(ASSIGNMENT): Write out the following listing's lines from the one with "[72,552,316,580] Google Meet" to the one with "[16,714,245,734] Used Google", exactly, with both included and no others.

DATASET section start

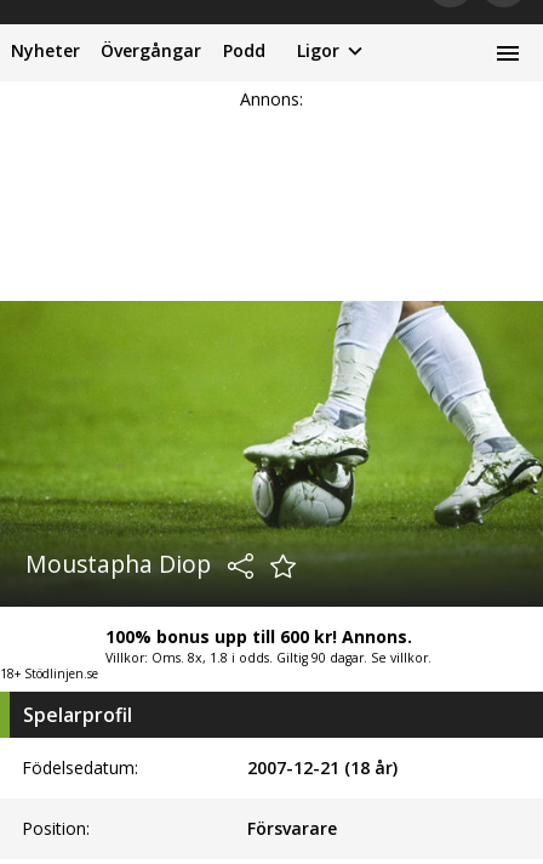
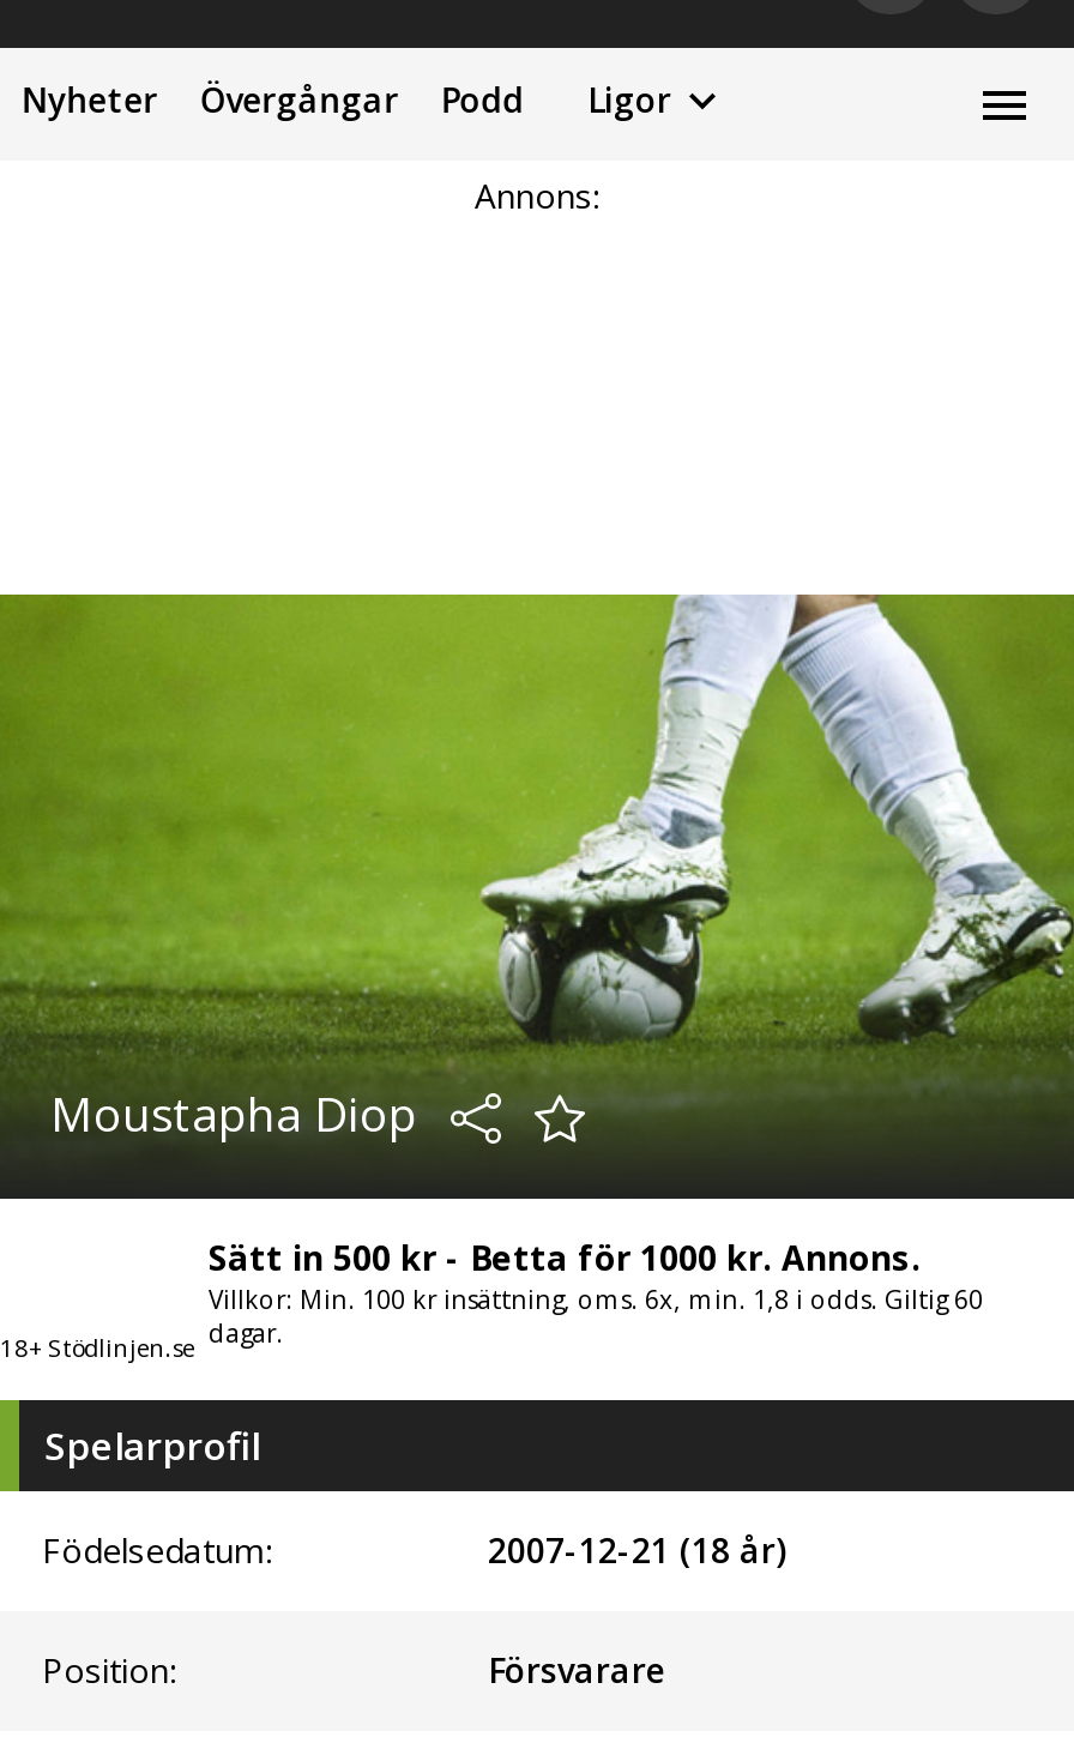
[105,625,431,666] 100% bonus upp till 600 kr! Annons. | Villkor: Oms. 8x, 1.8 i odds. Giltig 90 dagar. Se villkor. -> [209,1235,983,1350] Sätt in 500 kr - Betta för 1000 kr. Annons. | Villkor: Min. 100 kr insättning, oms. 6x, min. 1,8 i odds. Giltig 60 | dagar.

DATASET section end
DATASET section start

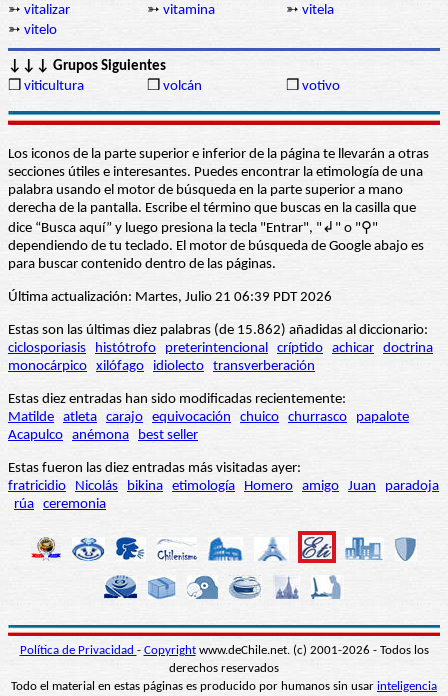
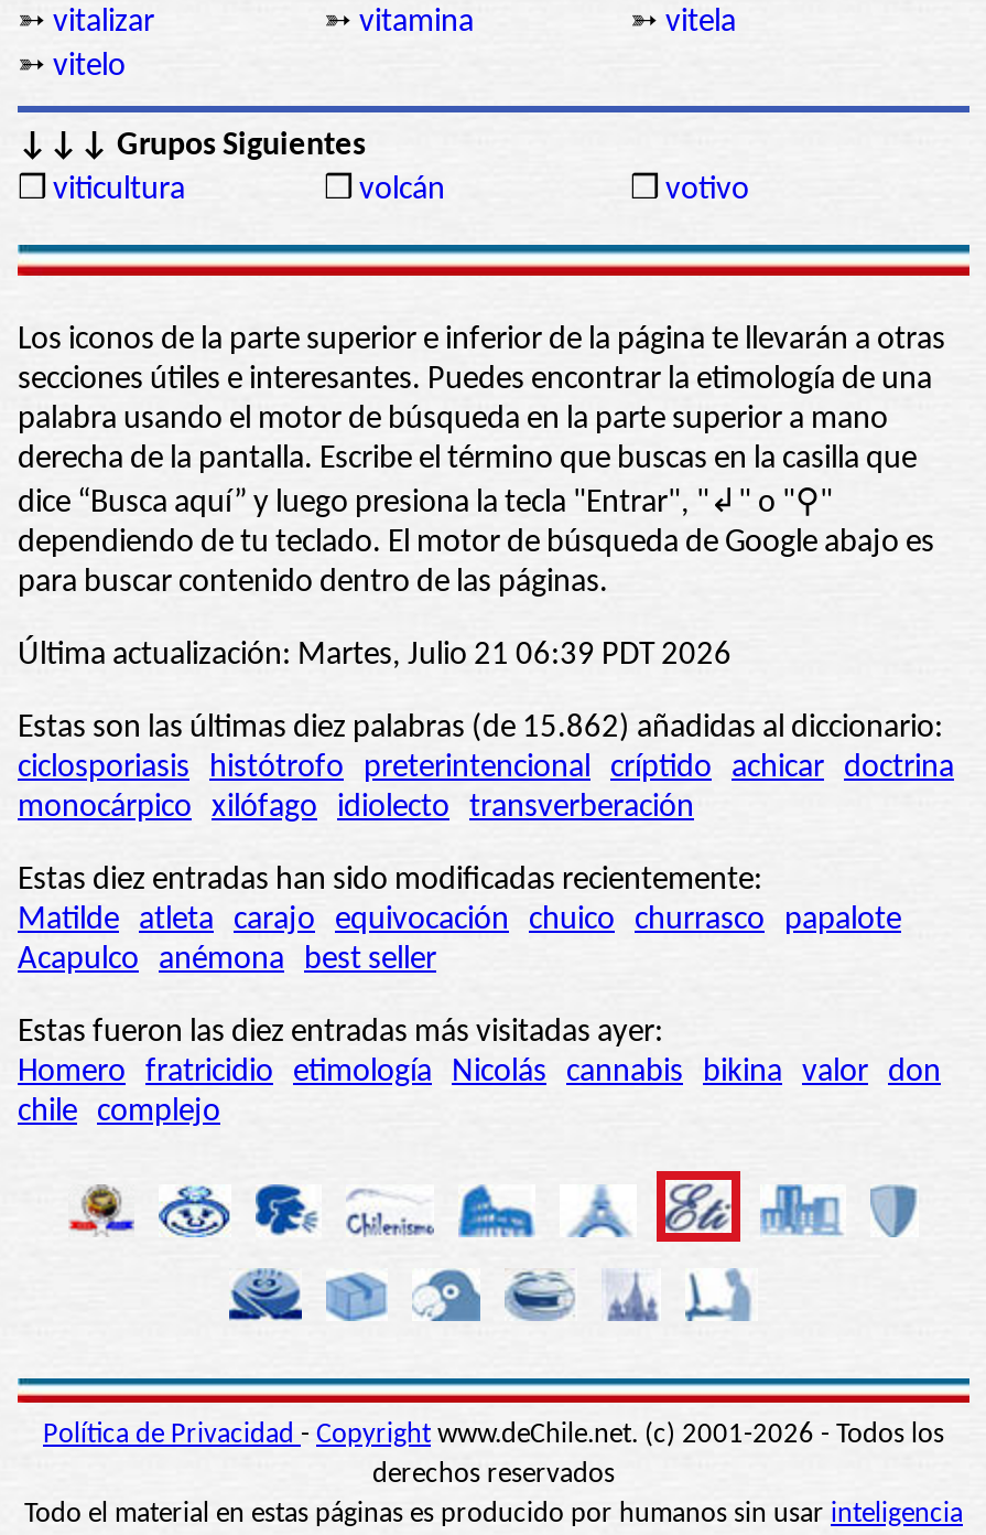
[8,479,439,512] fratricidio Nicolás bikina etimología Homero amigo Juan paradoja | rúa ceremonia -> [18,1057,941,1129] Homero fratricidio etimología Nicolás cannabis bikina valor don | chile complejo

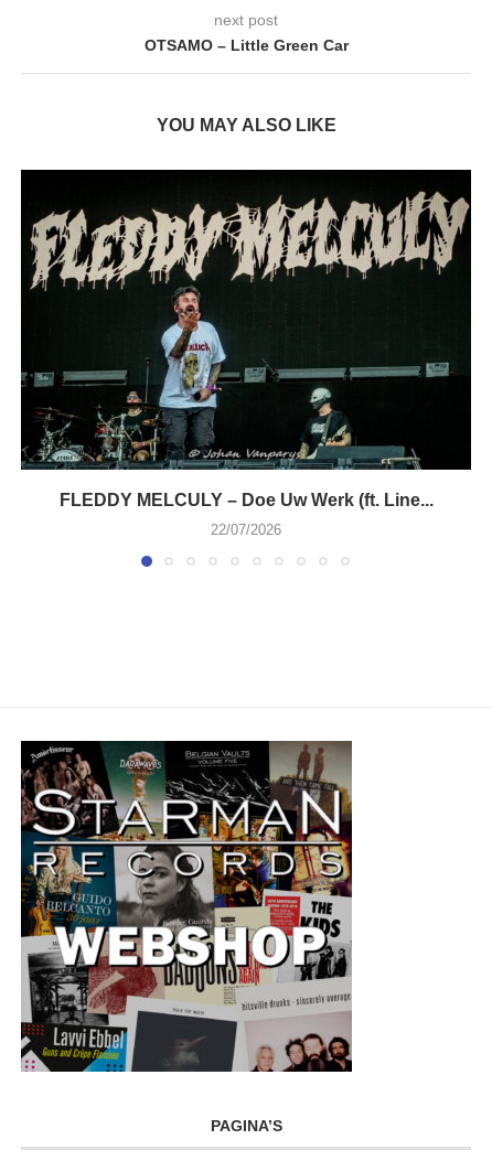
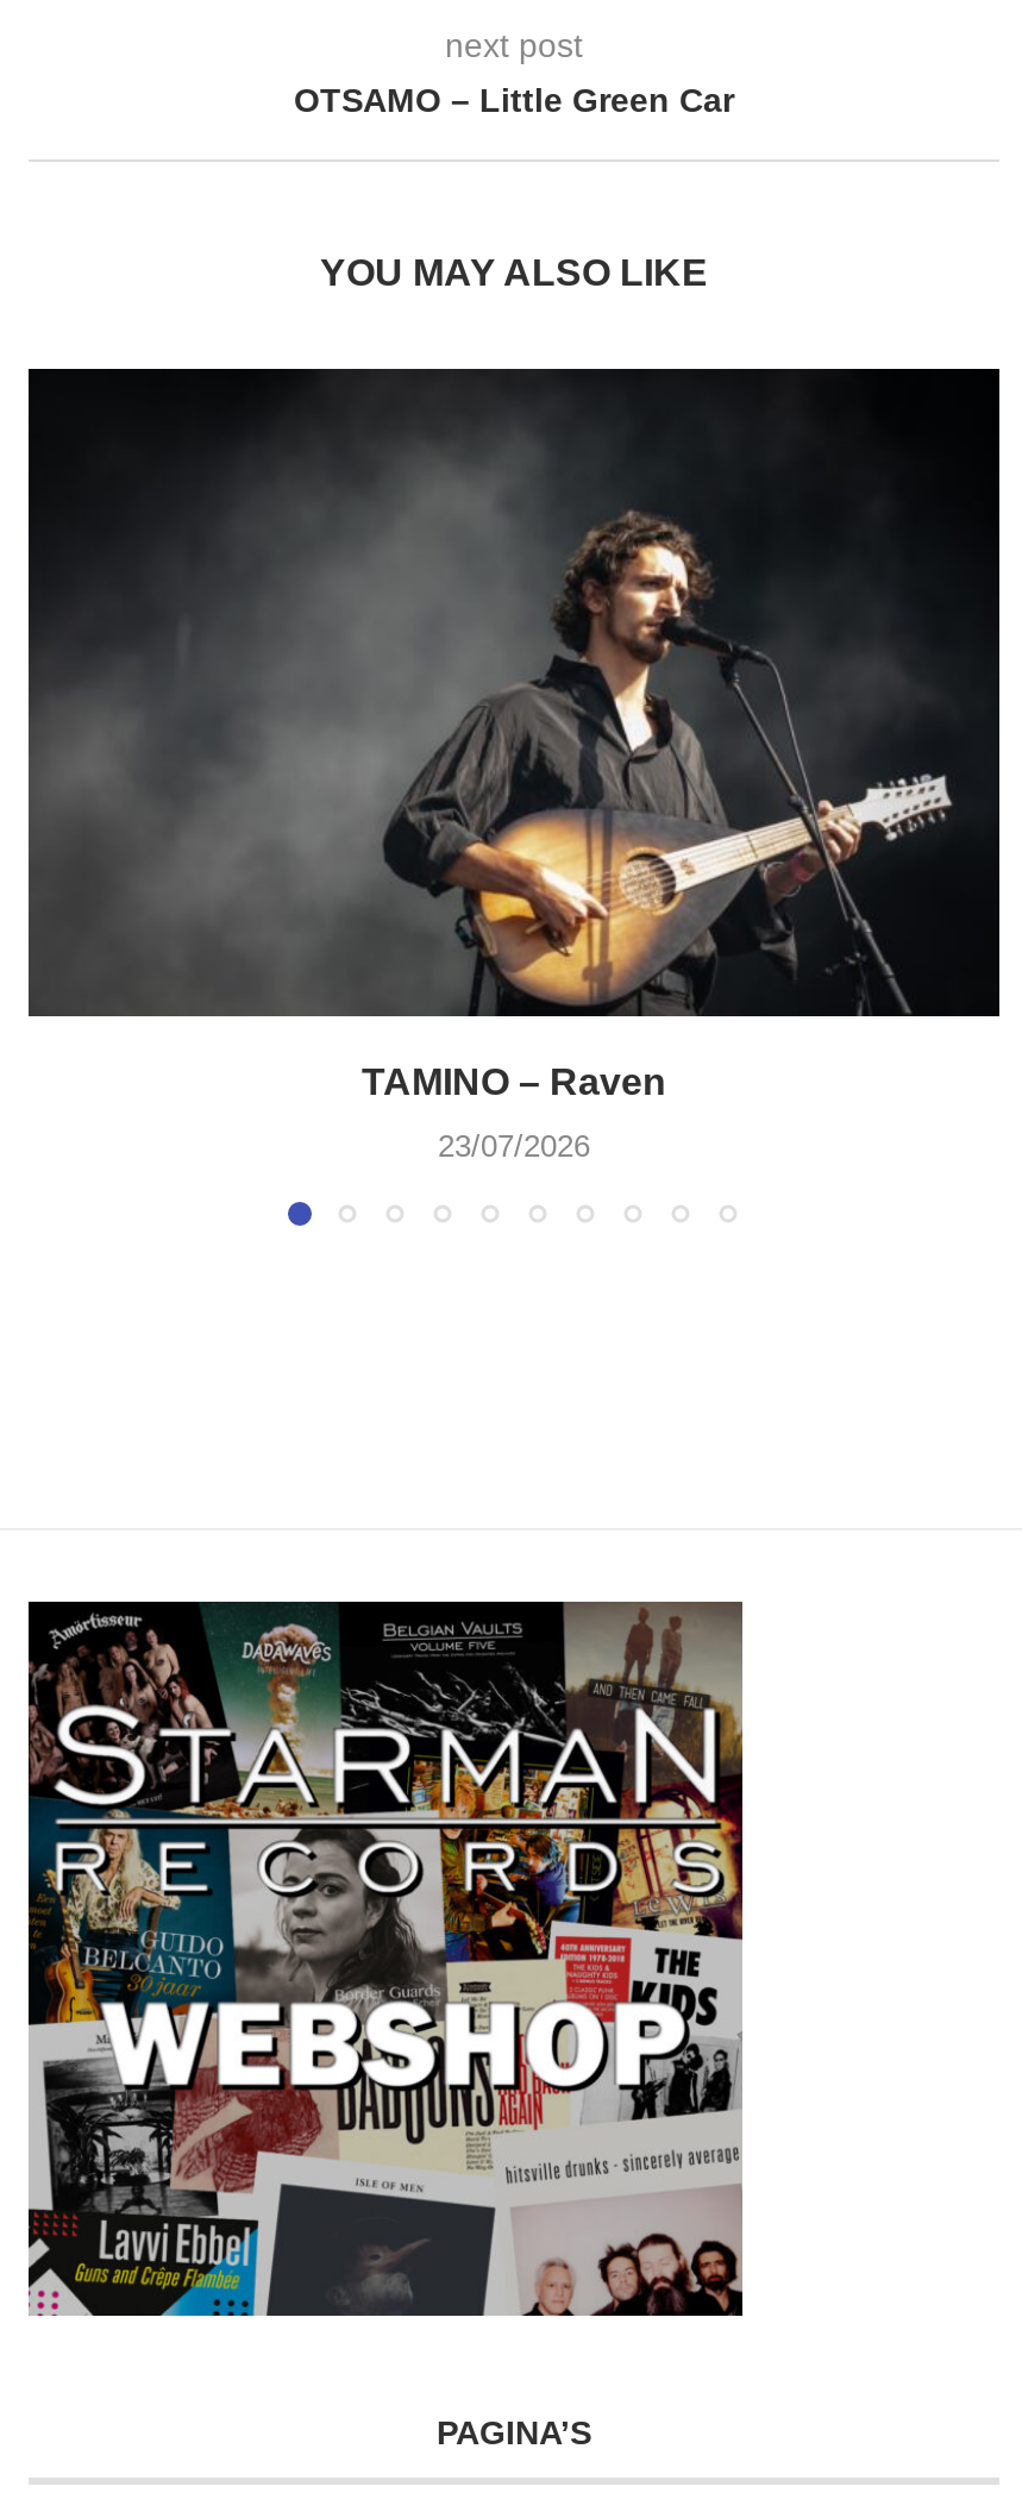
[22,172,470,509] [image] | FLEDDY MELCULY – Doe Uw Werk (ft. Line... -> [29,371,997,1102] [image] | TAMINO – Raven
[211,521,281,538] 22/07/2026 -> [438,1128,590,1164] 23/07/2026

DATASET section end
DATASET section start

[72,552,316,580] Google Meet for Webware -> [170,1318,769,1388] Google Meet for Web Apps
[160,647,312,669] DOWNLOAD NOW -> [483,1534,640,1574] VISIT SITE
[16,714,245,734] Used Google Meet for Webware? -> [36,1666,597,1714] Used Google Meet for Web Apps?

DATASET section end

(PROBLEM SOLUTION):
[72,552,316,580] Google Meet for Webware -> [170,1318,769,1388] Google Meet for Web Apps
[160,647,312,669] DOWNLOAD NOW -> [483,1534,640,1574] VISIT SITE
[16,714,245,734] Used Google Meet for Webware? -> [36,1666,597,1714] Used Google Meet for Web Apps?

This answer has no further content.